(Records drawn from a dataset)
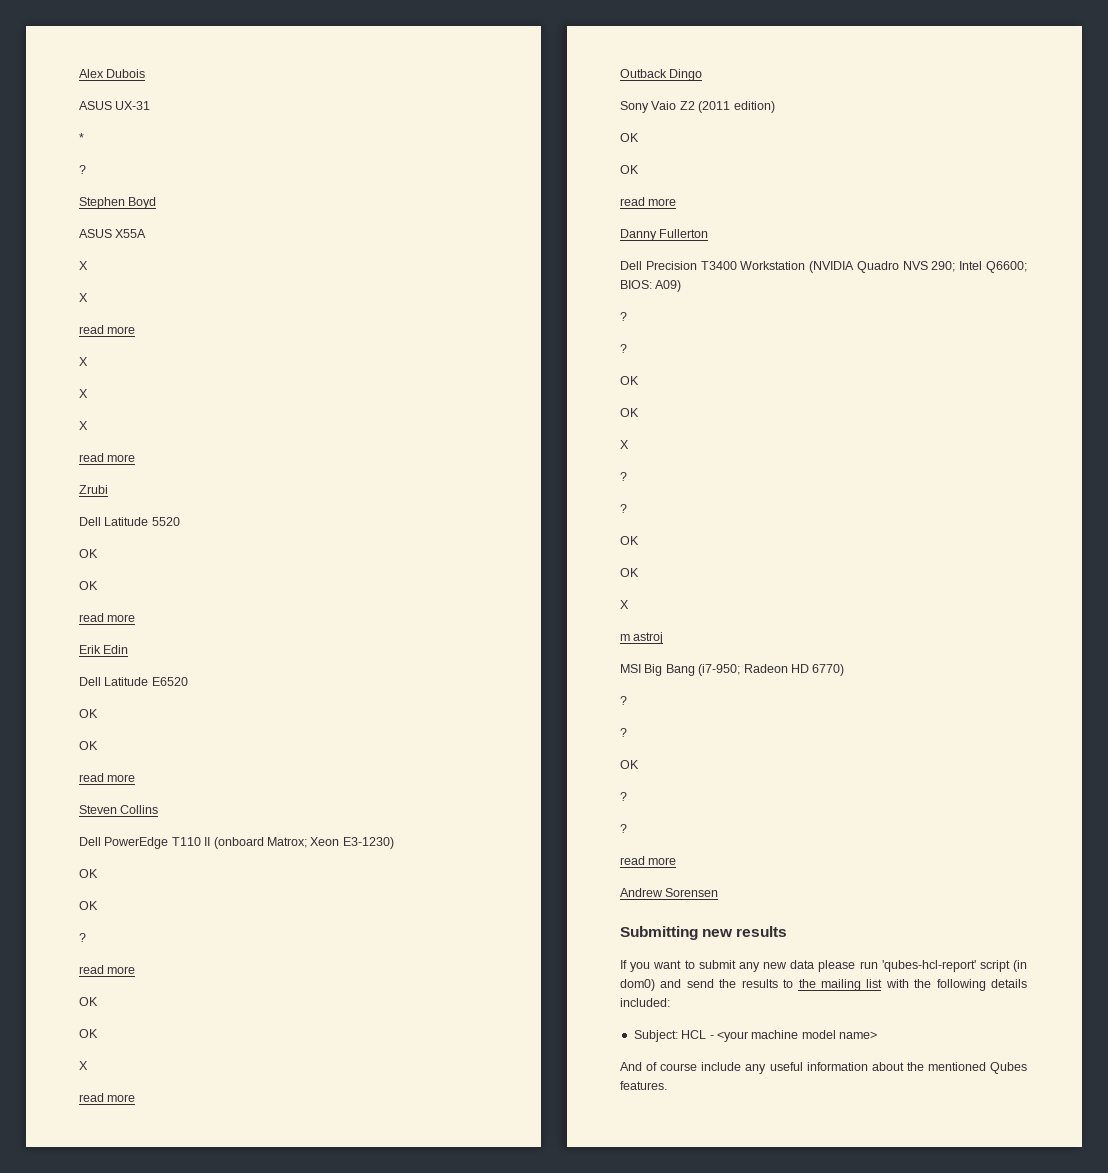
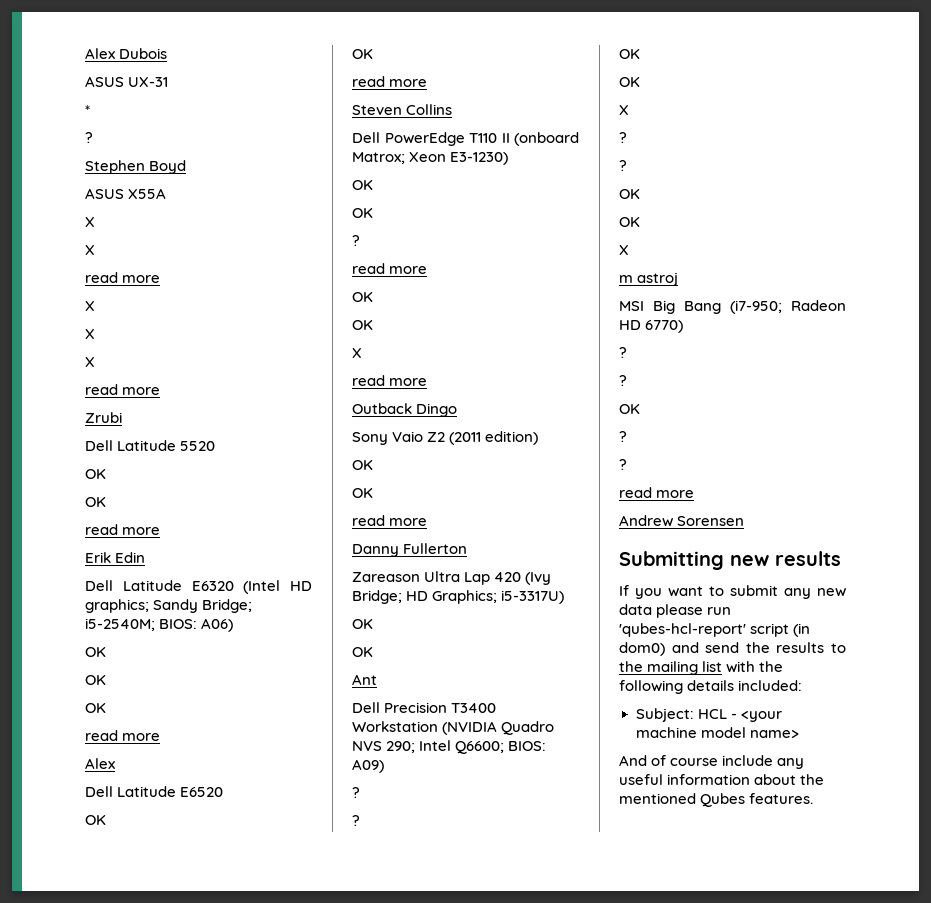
+ Dell Latitude E6320 (Intel HD graphics; Sandy Bridge; i5-2540M; BIOS: A06)
+ OK
+ OK
+ OK
+ read more
+ Alex
+ Zareason Ultra Lap 420 (Ivy Bridge; HD Graphics; i5-3317U)
+ OK
+ OK
+ Ant

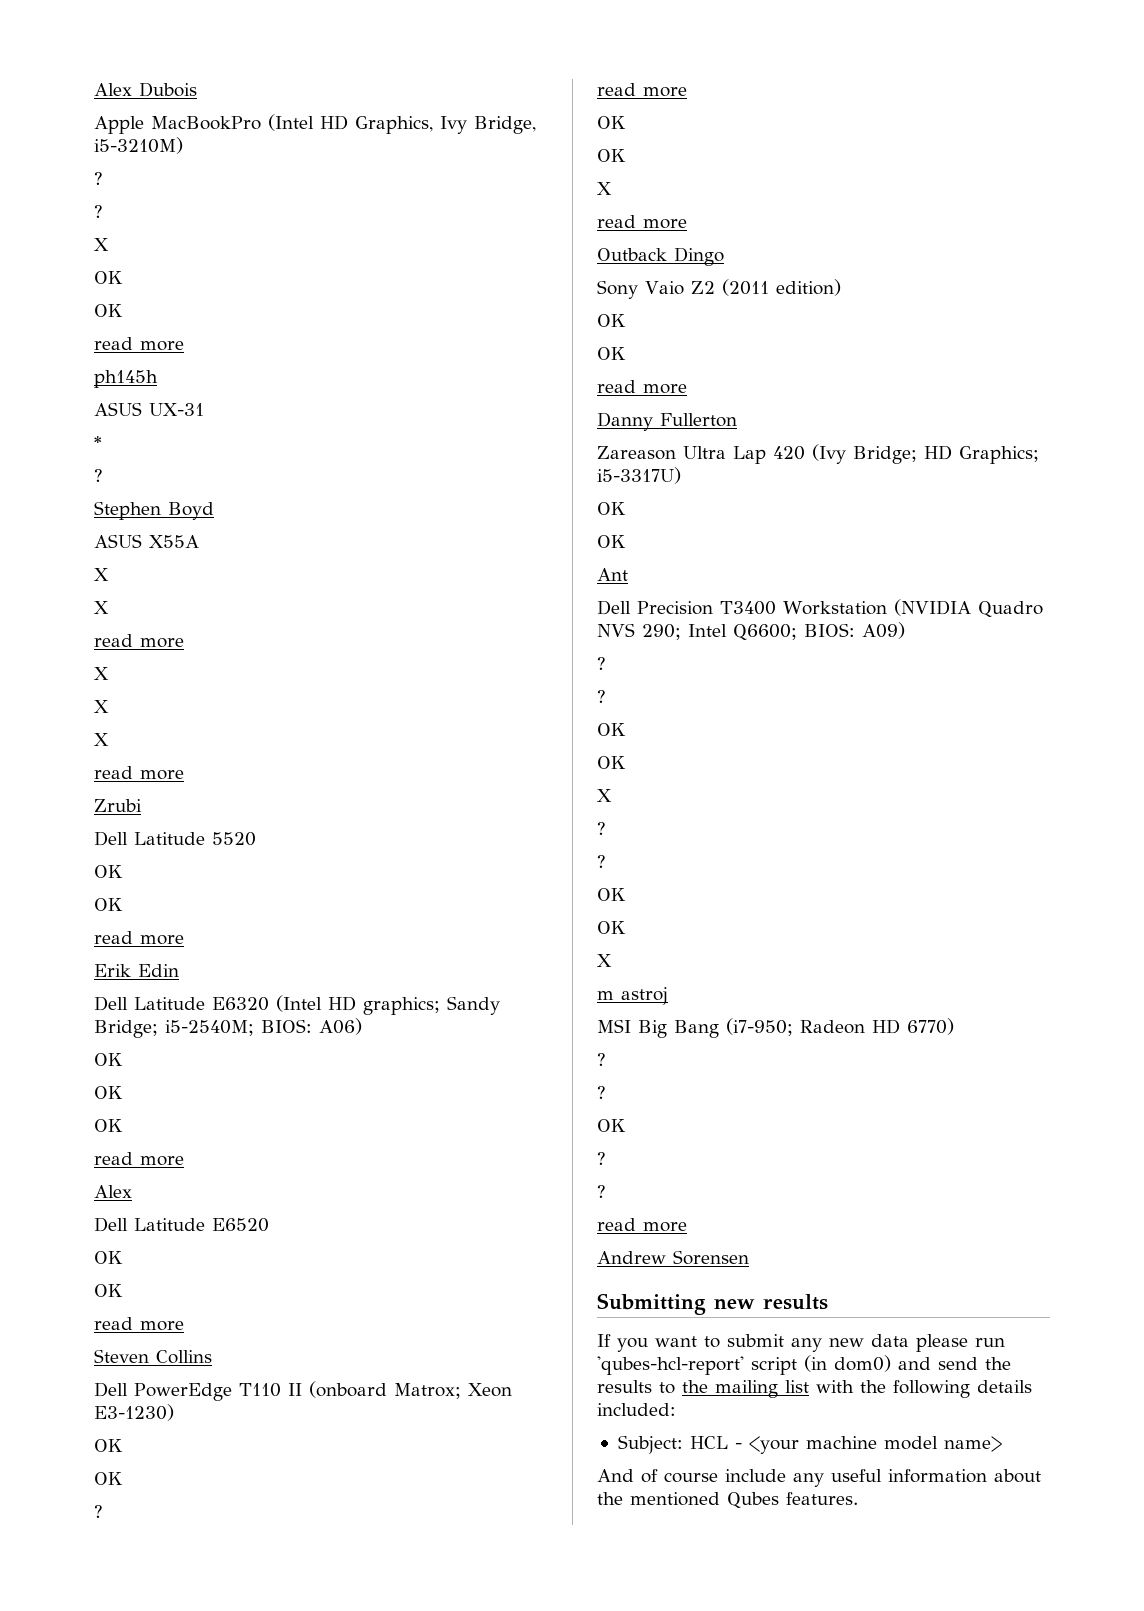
+ Apple MacBookPro (Intel HD Graphics, Ivy Bridge, i5-3210M)
+ ?
+ ?
+ X
+ OK
+ OK
+ read more
+ ph145h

◆ Task brief ◆
Apart from the images, every line above is to be given again exactly.

◆ Response ◆
+ Dell Latitude E6320 (Intel HD graphics; Sandy Bridge; i5-2540M; BIOS: A06)
+ OK
+ OK
+ OK
+ read more
+ Alex
+ Zareason Ultra Lap 420 (Ivy Bridge; HD Graphics; i5-3317U)
+ OK
+ OK
+ Ant

+ Apple MacBookPro (Intel HD Graphics, Ivy Bridge, i5-3210M)
+ ?
+ ?
+ X
+ OK
+ OK
+ read more
+ ph145h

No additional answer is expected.